THE BIGGEST SCAM I have personally watched unfold in Ireland involves installing keystroke-logging software on computers. It happened within 10 metres of me at least twice. In one occasion, a foreign national (not me) in a Dublin internet cafe opened a local log file and extracted keystroke data related to a credit card transaction. He also got some bank details. I know these things because after I reported the suspected incident, the owner called his tech support who later called me and confirmed they were increasing the frequency of their hard drive scans, installing Citrix software on top of the kiosks and putting CCTV cameras into positions that could record activities in the far corners of the venue.

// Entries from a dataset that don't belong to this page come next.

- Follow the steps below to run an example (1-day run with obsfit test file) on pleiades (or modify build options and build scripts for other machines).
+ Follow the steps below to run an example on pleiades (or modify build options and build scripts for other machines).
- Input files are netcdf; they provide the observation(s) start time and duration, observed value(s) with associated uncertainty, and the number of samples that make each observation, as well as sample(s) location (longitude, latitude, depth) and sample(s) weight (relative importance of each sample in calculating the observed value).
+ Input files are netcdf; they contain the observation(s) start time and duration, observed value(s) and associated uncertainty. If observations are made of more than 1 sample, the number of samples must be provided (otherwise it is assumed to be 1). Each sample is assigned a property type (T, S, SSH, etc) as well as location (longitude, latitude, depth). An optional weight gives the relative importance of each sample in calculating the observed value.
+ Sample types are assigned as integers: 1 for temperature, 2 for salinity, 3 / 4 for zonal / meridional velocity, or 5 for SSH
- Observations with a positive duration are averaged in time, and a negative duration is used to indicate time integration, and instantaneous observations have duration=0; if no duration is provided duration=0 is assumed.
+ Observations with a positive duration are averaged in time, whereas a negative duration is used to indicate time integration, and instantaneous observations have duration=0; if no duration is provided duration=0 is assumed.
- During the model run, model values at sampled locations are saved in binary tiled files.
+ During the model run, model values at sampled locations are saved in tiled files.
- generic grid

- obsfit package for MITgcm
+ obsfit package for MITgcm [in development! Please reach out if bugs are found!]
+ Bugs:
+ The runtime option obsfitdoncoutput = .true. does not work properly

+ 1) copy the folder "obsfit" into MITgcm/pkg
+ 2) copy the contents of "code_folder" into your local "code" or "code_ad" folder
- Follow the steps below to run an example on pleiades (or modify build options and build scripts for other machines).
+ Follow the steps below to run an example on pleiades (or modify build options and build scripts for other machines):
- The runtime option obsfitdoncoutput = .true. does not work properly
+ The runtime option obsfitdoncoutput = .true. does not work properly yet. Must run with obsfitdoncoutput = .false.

On another occasion, an industrious student installed keystroke logging on an instructor's work station which subsequently gave him access to staff assets. He then extracted exam papers which were password-protected. I spotted him running a Russian-made password breaking algorithm on four workstations simulataneously.
YOU CAN NEVER put your faith in a single metric because if its measuring stick fails, you look stupid. If I believed Six Apart's statistics for this weblog, then I would be watching 388 visitors trample through this space every hour since midnight. I'd also be watching a blog whose average daily visitor count is decreasing. The correct numbers lie in a composite metric.